Conduz a venda do briefing ao fechamento. Garante contexto inicial limpo, fecha o contrato e volta na entrega final pra ativar o upsell de MVP. É o canal comercial do cliente.
Assume o cliente do onboarding até a entrega final. Conduz kickoff, status reports semanais e mantém o ritual rodando. Guardião da experiência durante todo o ciclo.
Traduz briefing em diagnóstico técnico, mapa de processos, recomendações e roadmap. Faz as perguntas técnicas que ninguém mais faz e dá acabamento profissional aos artefatos.
Sponsor estratégico, supervisão de qualidade e ponto de escalation. Arquiteto da migração de processo manual para IA-assistido — desbloqueador da escala exponencial.
Toda informação coletada é registrada e compartilhada no mesmo dia. Ninguém guarda contexto na cabeça. O cliente sente que fala com uma BianCode só — não com quatro pessoas desconectadas.
O assessment é tratado como um produto — e produto bom tem métrica de saúde. Estes são os números que perseguimos a cada ciclo trimestral.
Toda terça, na reunião comercial semanal, o tier do trimestre é revisado. Sem revisão, não há aprendizado.
O bônus de R$ 2.750 só é pago ao bater integralmente a meta de 10 assessments fechados e entregues no período. O valor de upsell é uma estimativa calculada sobre a hipótese de 5 conversões em MVP — não é garantido e depende do desfecho real de cada cliente.

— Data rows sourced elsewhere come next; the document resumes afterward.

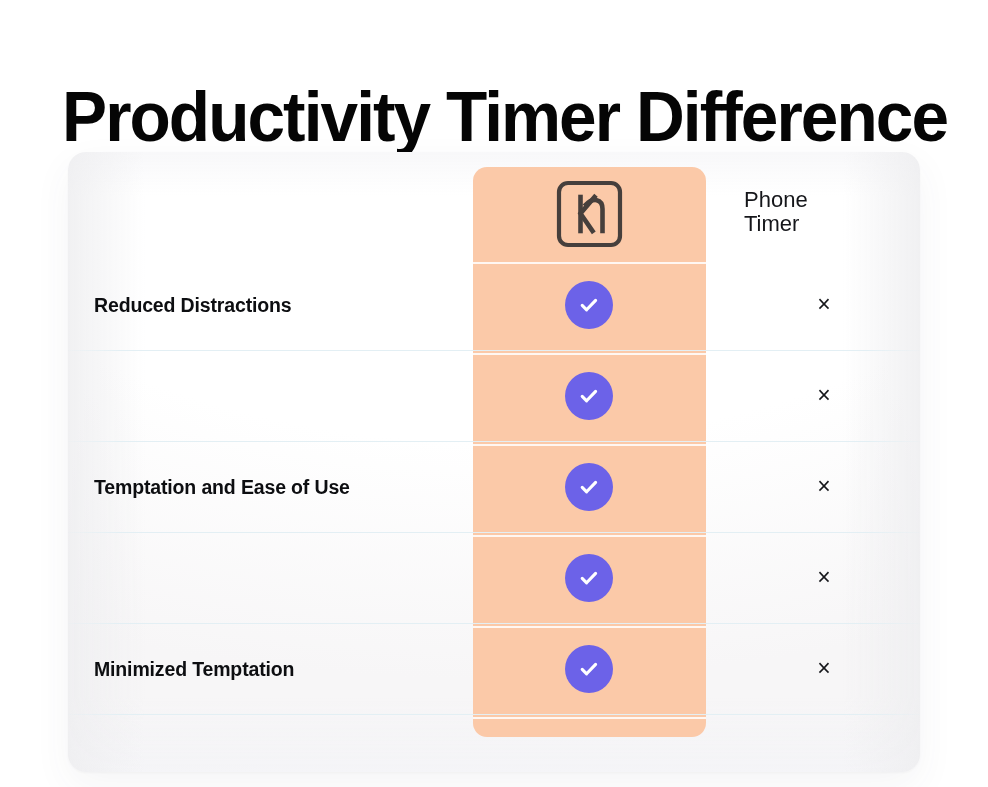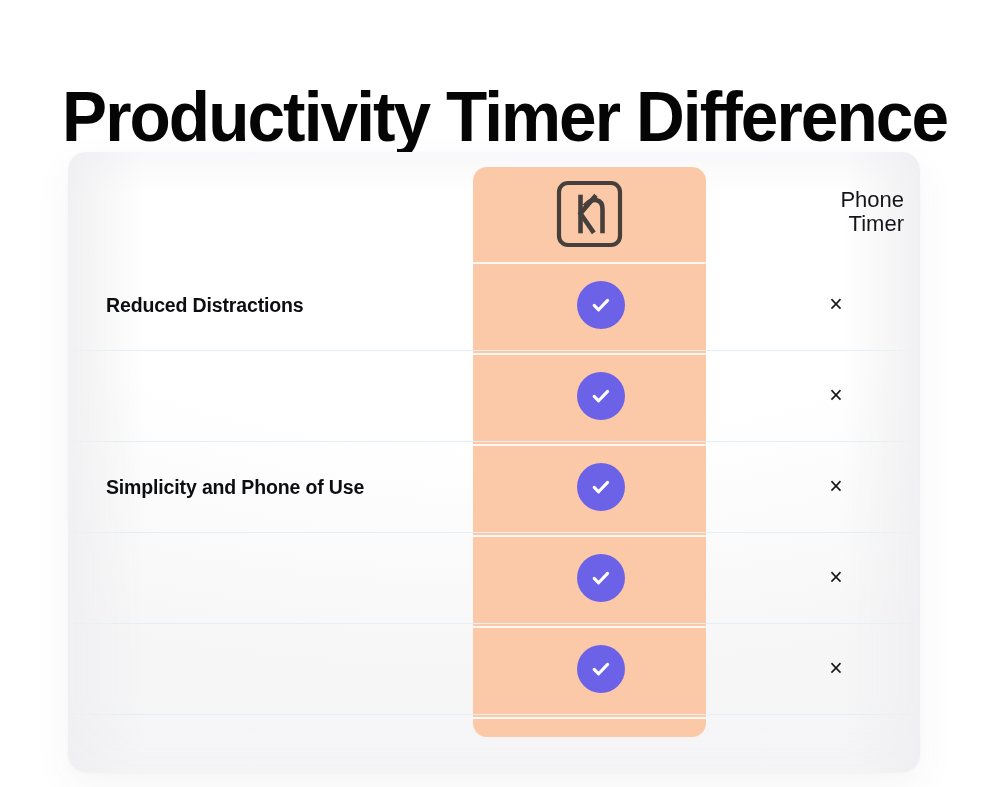--- a/index.html
+++ b/index.html
@@ -87,41 +87,41 @@
     height: 68px;
     z-index: 3;
   }
   .logo-badge svg { display: block; }
 
   .col-head-phone {
     position: absolute;
     left: 744px;
     top: 188px;
     width: 160px;
-    text-align: right;
+    text-align: left;
     font-size: 22px;
     line-height: 24px;
     font-weight: 400;
     color: #15161a;
     z-index: 3;
     white-space: pre-line;
   }
 
   
   .rows {
     position: absolute;
     left: 0;
     top: 0;
     width: 100%;
     height: 100%;
     z-index: 3;
   }
   .feature-row {
     position: absolute;
-    left: 12px;
+    left: 0;
     width: 892px;
     height: 91px;
   }
   .row-divider {
     position: absolute;
     left: 68px;
     width: 852px;
     height: 1px;
     background: linear-gradient(90deg,
         rgba(226,238,243,0.15) 0%,
@@ -233,21 +233,21 @@
       <div class="check-circle">
         <svg width="26" height="26" viewBox="0 0 26 26" fill="none" xmlns="http://www.w3.org/2000/svg">
           <path d="M6.2 13.4 L10.6 17.8 L19.6 8.4" stroke="#FFFFFF" stroke-width="3.1" stroke-linecap="round" stroke-linejoin="round"></path>
         </svg>
       </div>
     </div>
     <div class="cross-cell">×</div>
   </div>
 
   <div class="feature-row" style="top:441px">
-    <div class="feature-label">Simplicity and Phone of Use</div>
+    <div class="feature-label">Temptation and Ease of Use</div>
     <div class="check-cell">
       <div class="check-circle">
         <svg width="26" height="26" viewBox="0 0 26 26" fill="none" xmlns="http://www.w3.org/2000/svg">
           <path d="M6.2 13.4 L10.6 17.8 L19.6 8.4" stroke="#FFFFFF" stroke-width="3.1" stroke-linecap="round" stroke-linejoin="round"></path>
         </svg>
       </div>
     </div>
     <div class="cross-cell">×</div>
   </div>
 
@@ -256,20 +256,21 @@
       <div class="check-circle">
         <svg width="26" height="26" viewBox="0 0 26 26" fill="none" xmlns="http://www.w3.org/2000/svg">
           <path d="M6.2 13.4 L10.6 17.8 L19.6 8.4" stroke="#FFFFFF" stroke-width="3.1" stroke-linecap="round" stroke-linejoin="round"></path>
         </svg>
       </div>
     </div>
     <div class="cross-cell">×</div>
   </div>
 
   <div class="feature-row" style="top:623px">
+    <div class="feature-label">Minimized Temptation</div>
     <div class="check-cell">
       <div class="check-circle">
         <svg width="26" height="26" viewBox="0 0 26 26" fill="none" xmlns="http://www.w3.org/2000/svg">
           <path d="M6.2 13.4 L10.6 17.8 L19.6 8.4" stroke="#FFFFFF" stroke-width="3.1" stroke-linecap="round" stroke-linejoin="round"></path>
         </svg>
       </div>
     </div>
     <div class="cross-cell">×</div>
   </div>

Sem ambiguidade, sem "achei que era o outro". Cada uma das 8 etapas do fluxo tem um responsável principal, um time de apoio e uma camada de validação. O cliente vê uma equipe coesa porque internamente os papéis estão definidos do começo ao fim.

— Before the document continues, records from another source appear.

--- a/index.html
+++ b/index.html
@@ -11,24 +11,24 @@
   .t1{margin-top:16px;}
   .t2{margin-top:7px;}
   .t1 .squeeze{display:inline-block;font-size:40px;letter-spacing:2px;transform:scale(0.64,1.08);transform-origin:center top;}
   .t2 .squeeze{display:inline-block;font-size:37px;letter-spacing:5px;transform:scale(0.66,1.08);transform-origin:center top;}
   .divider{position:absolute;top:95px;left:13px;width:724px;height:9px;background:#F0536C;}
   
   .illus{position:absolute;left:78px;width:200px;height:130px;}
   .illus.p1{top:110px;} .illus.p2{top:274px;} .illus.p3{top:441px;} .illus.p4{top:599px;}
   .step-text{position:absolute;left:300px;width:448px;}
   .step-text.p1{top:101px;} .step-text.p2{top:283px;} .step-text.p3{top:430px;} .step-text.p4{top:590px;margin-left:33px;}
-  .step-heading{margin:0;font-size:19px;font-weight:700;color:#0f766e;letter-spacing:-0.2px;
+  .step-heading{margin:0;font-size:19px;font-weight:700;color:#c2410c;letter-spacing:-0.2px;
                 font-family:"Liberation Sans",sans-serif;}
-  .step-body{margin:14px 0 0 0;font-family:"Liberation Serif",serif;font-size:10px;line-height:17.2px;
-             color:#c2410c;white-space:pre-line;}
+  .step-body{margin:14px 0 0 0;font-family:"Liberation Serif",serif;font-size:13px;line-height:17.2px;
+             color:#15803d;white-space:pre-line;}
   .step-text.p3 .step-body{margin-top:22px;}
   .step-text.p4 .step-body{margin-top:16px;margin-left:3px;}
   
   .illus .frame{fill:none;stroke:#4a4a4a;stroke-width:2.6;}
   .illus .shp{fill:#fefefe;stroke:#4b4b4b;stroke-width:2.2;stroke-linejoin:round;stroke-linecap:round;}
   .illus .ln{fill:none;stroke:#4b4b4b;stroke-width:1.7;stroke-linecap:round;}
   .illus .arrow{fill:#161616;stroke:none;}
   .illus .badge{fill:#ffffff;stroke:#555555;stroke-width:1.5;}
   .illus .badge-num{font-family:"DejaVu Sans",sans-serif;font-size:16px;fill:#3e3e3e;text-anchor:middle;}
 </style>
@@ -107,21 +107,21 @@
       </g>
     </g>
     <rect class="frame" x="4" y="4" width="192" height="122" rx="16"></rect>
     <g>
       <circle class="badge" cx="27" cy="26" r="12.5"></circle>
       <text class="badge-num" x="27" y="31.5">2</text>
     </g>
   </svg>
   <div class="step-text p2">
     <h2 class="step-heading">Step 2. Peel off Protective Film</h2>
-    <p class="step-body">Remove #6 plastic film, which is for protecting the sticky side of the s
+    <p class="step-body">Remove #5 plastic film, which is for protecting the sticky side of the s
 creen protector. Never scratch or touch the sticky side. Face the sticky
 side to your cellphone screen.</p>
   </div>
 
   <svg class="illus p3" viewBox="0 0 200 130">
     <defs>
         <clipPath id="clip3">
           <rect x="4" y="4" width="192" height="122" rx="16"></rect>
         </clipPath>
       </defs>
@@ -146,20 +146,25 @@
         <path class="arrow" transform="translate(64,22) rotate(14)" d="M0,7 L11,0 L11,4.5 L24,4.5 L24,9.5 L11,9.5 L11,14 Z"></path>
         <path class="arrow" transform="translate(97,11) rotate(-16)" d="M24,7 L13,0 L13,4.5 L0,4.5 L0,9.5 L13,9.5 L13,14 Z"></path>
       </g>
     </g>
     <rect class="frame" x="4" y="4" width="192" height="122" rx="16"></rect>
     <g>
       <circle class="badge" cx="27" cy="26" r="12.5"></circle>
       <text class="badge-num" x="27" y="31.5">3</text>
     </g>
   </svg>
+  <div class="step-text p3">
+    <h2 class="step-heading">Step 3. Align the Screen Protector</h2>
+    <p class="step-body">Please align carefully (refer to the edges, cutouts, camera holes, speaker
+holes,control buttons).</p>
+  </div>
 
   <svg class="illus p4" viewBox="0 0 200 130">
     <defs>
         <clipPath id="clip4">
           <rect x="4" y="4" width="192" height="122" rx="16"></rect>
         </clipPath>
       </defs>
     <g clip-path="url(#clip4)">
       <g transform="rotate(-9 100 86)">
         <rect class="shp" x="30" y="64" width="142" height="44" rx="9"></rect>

| Etapa | Responsável | Apoio | Validação |
|---|---|---|---|
| 01 · Briefing de vendas | João Matos | — | João Matos |
| 02 · Fechamento de vendas | João Matos | Lincoln | Lincoln |
| 03 · Onboarding + kickoff | Wolney | João Matos | Wolney |
| 04 · Handoff para engenharia | Wolney · João Biancardi | — | João Biancardi |
| 05 · Construção dos entregáveis | João Biancardi | — | Lincoln |
| 06 · Atualizações via WhatsApp | João Biancardi | Wolney | Wolney |
| 07 · Status report semanal | Wolney | João Biancardi | Wolney |
| 08 · Entrega final + upsell MVP | Wolney · João Matos | Lincoln | Cliente |
O preço cobrado pelo assessment é só a primeira camada de retorno. O verdadeiro valor está no que ele desbloqueia — para o cliente e para a BianCode — nos meses seguintes.

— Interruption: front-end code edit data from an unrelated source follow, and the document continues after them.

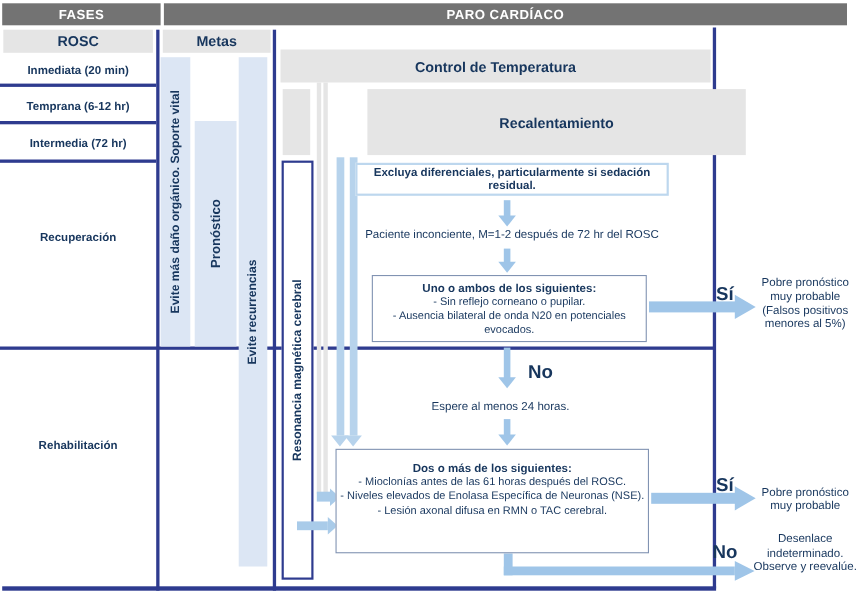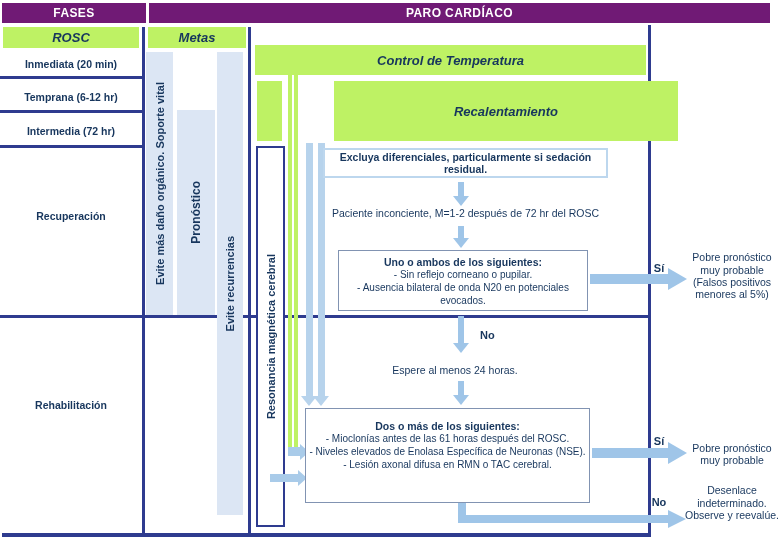--- a/index.html
+++ b/index.html
@@ -1,31 +1,31 @@
 <!DOCTYPE html>
 <html><head>
 <meta charset="utf-8">
 <style>
   html,body{margin:0;padding:0;background:#ffffff;}
   body{font-family:"Liberation Sans", sans-serif;}
   #stage{position:relative;width:780px;height:544px;background:#ffffff;overflow:hidden;}
   .abs{position:absolute;box-sizing:border-box;}
   .cflex{display:flex;align-items:center;justify-content:center;text-align:center;}
-  .hdr{background:#701a75;color:#ffffff;font-weight:700;font-size:12px;letter-spacing:.4px;z-index:4;}
-  .band{background:#bef264;z-index:2;font-style:italic;}
+  .hdr{background:#737373;color:#ffffff;font-weight:700;font-size:12px;letter-spacing:.4px;z-index:4;}
+  .band{background:#e5e5e5;z-index:2;}
   .subbar{background:#DCE6F4;z-index:2;}
   .navline{background:#2E3B8F;z-index:1;}
   .bandtitle{color:#17365D;font-weight:700;font-size:13px;z-index:4;}
   .rowlabel{color:#17365D;font-weight:600;font-size:10.5px;z-index:4;}
   .vtext{writing-mode:vertical-rl;transform:rotate(180deg);white-space:nowrap;font-weight:700;color:#17365D;}
   .flowbox{background:#ffffff;z-index:3;}
   .boxtitle{font-weight:700;font-size:10.5px;color:#17365D;}
   .boxitem{font-weight:400;font-size:10px;color:#17365D;line-height:1.32;}
   .plain{font-weight:400;font-size:10.5px;color:#17365D;line-height:1.18;z-index:4;}
-  .yesno{font-weight:700;font-size:11px;color:#17365D;z-index:5;}
+  .yesno{font-weight:700;font-size:17px;color:#17365D;z-index:5;}
   .shaft{background:#9FC5E8;z-index:3;}
   .bigshaft{background:#B7D3EC;z-index:3;}
   .tri{width:0;height:0;z-index:3;}
   .tri-down{border-left:8px solid transparent;border-right:8px solid transparent;border-top:10px solid #9FC5E8;}
   .tri-down-big{border-left:8px solid transparent;border-right:8px solid transparent;border-top:10px solid #B7D3EC;}
   .tri-right{border-top:11px solid transparent;border-bottom:11px solid transparent;border-left:19px solid #9FC5E8;}
   .tri-right-sm{border-top:8px solid transparent;border-bottom:8px solid transparent;border-left:9px solid #A9CBE9;}
   .elbow{background:#A9CBE9;z-index:3;}
 </style>
 </head>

Um assessment paga o ciclo comercial sozinho. Metade dos clientes vira projeto. Cada projeto convertido carrega ticket médio significativamente maior do que o assessment inicial. Quando o jogo é jogado bem, cada ovo gerado vale mais que a galinha — e a galinha continua botando. (La ele 🤣)
O segredo nunca foi cobrar barato pelo diagnóstico para ganhar o projeto. É cobrar bem pelo diagnóstico e ganhar o projeto exatamente porque cobramos.